The neighborhood is primarily residential, with a commercial strip along Cortland Avenue featuring restaurants, bakeries, a fish and butchery shop, multiple salons and other commercial businesses. The local branch of the San Francisco Public Library at 500 Cortland was built by Frederick H. Meyer with funding from the Works Progress Administration and dedicated in 1940. After closing for nearly two years for renovations and after much long-standing contention over the murals that adorn the library's exterior, the library reopened in January 2010. There is also a collection of restaurants and cafés at the bottom of the northern slope, near the Cesar Chavez Avenue border. They center around the newly renovated rectangular Precita Park. Also notable in that area is Precita Eyes, a mural art center.

A strong tradition of neighborhood activism led to the establishment of the Bernal Heights Neighborhood Center in 1979. It works to promote community organizing, affordable housing services, senior services, and youth services. Additionally, the neighborhood center hosts "Fiesta on the Hill", one of the last street fairs of the summer festival season. The fair is billed as a "community-building event", and takes place on the third Sunday in October.

Bernal's north slope has been referred to as one of San Francisco's "banana belts", with warmer temperatures from San Francisco Bay and less marine fog making its way inland.

The grassland on the hilltop is home to a remarkable urban ecosystem, including the majority of native north-coast wildflowers — most notable of which is the state flower: the California poppy — raccoons, opossums, skunks, raptors (including American kestrels, red-tailed hawks, Cooper's hawks, sharp-shinned hawks, and great horned owls), and at times, at least one coyote. The radio tower is a major connection point for the metropolitan San Francisco area. Bernal Hill Park is a designated "off-leash" park for dogs, and it is a destination for many dogs and their owners since it is one of the largest parks in San Francisco. Bernal Heights Boulevard, which circles the hilltop, has about a 1 mi path of asphalt and hard packed sand for walking and running that is closed to motor traffic. It is also the site of the San Francisco Illegal Soapbox Society's annual derby.

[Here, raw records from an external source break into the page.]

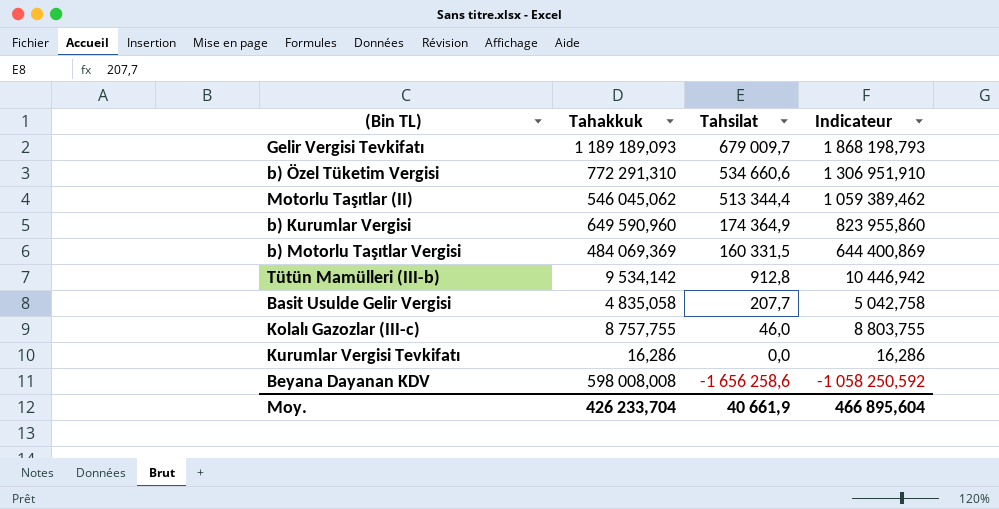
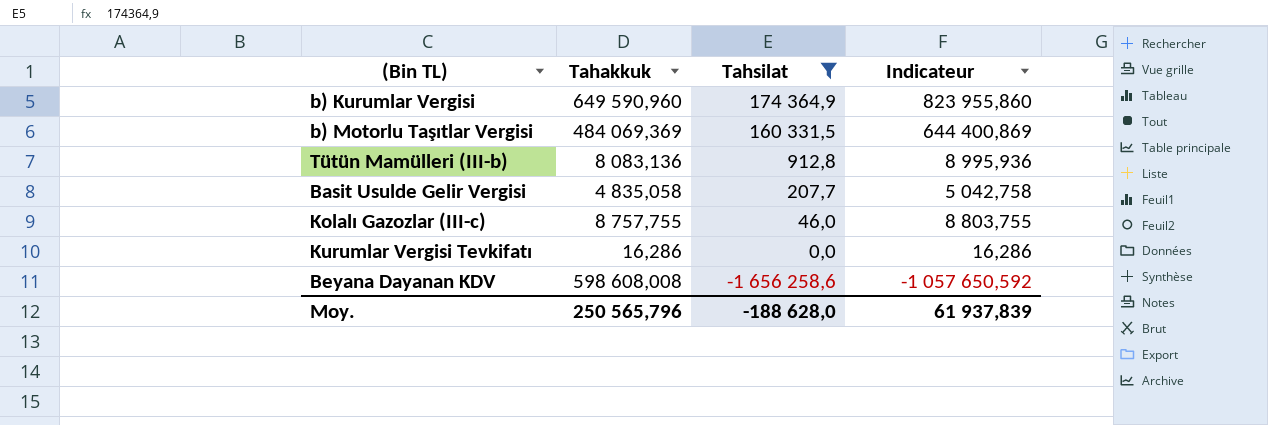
filter: none -> Tahsilat <= 174 364,9
Tütün Mamülleri (III-b) | Tahakkuk: 9 534,142 -> 8 083,136
Tütün Mamülleri (III-b) | Indicateur: 10 446,942 -> 8 995,936
Beyana Dayanan KDV | Tahakkuk: 598 008,008 -> 598 608,008
Beyana Dayanan KDV | Indicateur: -1 058 250,592 -> -1 057 650,592
Moy. | Tahakkuk: 426 233,704 -> 250 565,796
Moy. | Tahsilat: 40 661,9 -> -188 628,0
Moy. | Indicateur: 466 895,604 -> 61 937,839

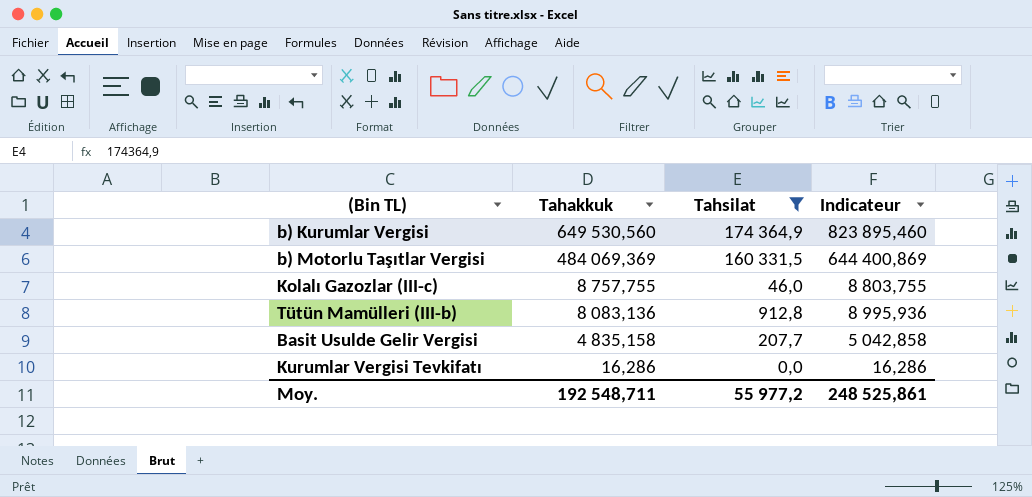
row order: Tahsilat descending -> Tahakkuk descending
row Beyana Dayanan KDV: 598 608,008 | -1 656 258,6 | -1 057 650,592 -> none
b) Kurumlar Vergisi | Tahakkuk: 649 590,960 -> 649 530,560
b) Kurumlar Vergisi | Indicateur: 823 955,860 -> 823 895,460
Basit Usulde Gelir Vergisi | Tahakkuk: 4 835,058 -> 4 835,158
Basit Usulde Gelir Vergisi | Indicateur: 5 042,758 -> 5 042,858
Moy. | Tahakkuk: 250 565,796 -> 192 548,711
Moy. | Tahsilat: -188 628,0 -> 55 977,2
Moy. | Indicateur: 61 937,839 -> 248 525,861

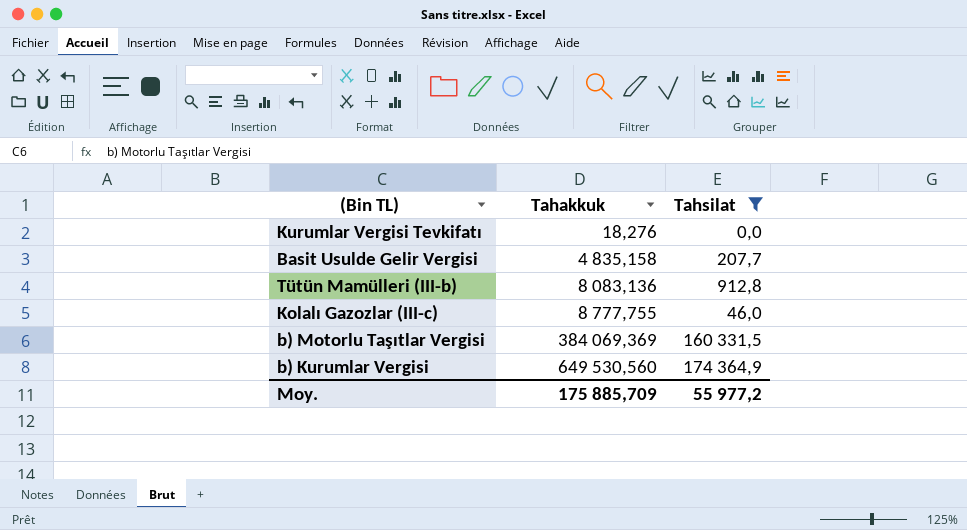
row order: Tahakkuk descending -> Tahakkuk ascending
column Indicateur | formula: [Tahakkuk] + [Tahsilat] -> none
Kurumlar Vergisi Tevkifatı | Tahakkuk: 16,286 -> 18,276
Kolalı Gazozlar (III-c) | Tahakkuk: 8 757,755 -> 8 777,755
b) Motorlu Taşıtlar Vergisi | Tahakkuk: 484 069,369 -> 384 069,369
Moy. | Tahakkuk: 192 548,711 -> 175 885,709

Precita Park, named after its eponymous creek, and Holly Park provide grassy open areas to the north and south of the hill, respectively.

The park is known for its unusually steep streets. Bradford above Tompkins, with an alleged 41% grade, is claimed to be the steepest in the world, but this has yet to be graded by Guinness World Records.

===Alemany Farmers' Market===
The southeast corner of Bernal Heights is home to the open-air Alemany Farmers' Market, one of the oldest extant farmers' markets in the US, operating every Saturday in this location since August 4, 1947. A flea market occupies the market area on Sundays.

The Market gets its name from the Alemany Farm located in the neighborhood. In turn, the farm is home to the Alemany Farm Springs.

==Geology==

Bernal Hill, along with the other hills in the San Francisco area, is a folded hill, created by the "wrinkling up" effect of the Pacific Plate subducting under the North American Plate, when the North American and Pacific plates were converging, around 150 million years ago. Near the summit you will find folded layers of very hard rock called radiolarian chert. It is a high in silica sedimentary rock which gets its silica content from the shells of microscopic creatures called radiolaria. The red color comes from iron oxide. In between the layers of chert are thinner layers of shale in many different colors from the same red as the surrounding rock to white, green and purple. Other types of rocks and minerals on the hill include serpentinite, jasper and clay. The alternating layers of rock type suggest a seasonal cycle of influx of sea water, carrying the radiolaria and outflow of the Sacramento River carrying silt and mud.